Input for this task section start
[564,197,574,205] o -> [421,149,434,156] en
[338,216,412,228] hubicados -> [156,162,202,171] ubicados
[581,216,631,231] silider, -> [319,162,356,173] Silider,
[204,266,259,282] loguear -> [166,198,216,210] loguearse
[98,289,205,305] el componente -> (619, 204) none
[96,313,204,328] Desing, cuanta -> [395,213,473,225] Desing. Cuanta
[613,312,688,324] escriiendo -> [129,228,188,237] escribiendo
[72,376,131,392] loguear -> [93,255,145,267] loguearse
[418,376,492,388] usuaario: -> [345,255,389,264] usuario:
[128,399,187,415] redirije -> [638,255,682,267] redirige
Input for this task section end
Input for this task section start
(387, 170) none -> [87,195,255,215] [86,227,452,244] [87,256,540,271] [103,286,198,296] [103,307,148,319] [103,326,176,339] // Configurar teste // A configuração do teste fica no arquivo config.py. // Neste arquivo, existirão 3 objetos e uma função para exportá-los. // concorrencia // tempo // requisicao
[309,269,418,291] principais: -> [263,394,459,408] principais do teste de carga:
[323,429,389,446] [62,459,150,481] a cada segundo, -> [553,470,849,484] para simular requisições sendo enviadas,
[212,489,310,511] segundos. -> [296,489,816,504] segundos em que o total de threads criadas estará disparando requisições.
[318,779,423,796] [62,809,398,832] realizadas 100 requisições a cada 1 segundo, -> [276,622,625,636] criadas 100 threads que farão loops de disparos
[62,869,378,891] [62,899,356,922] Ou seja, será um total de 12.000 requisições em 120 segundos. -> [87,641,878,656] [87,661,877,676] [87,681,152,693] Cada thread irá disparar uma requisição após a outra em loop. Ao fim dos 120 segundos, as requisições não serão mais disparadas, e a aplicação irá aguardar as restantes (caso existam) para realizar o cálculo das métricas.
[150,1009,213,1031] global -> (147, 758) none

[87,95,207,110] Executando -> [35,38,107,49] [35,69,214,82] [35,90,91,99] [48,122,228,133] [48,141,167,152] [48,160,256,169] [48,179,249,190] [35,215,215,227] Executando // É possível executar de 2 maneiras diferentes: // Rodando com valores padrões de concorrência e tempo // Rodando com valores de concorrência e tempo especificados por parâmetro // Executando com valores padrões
Input for this task section end
How to complete this task: Read the entries above, then pull out the lines that include "criadas".

Solution for this problem:
[212,489,310,511] segundos. -> [296,489,816,504] segundos em que o total de threads criadas estará disparando requisições.
[318,779,423,796] [62,809,398,832] realizadas 100 requisições a cada 1 segundo, -> [276,622,625,636] criadas 100 threads que farão loops de disparos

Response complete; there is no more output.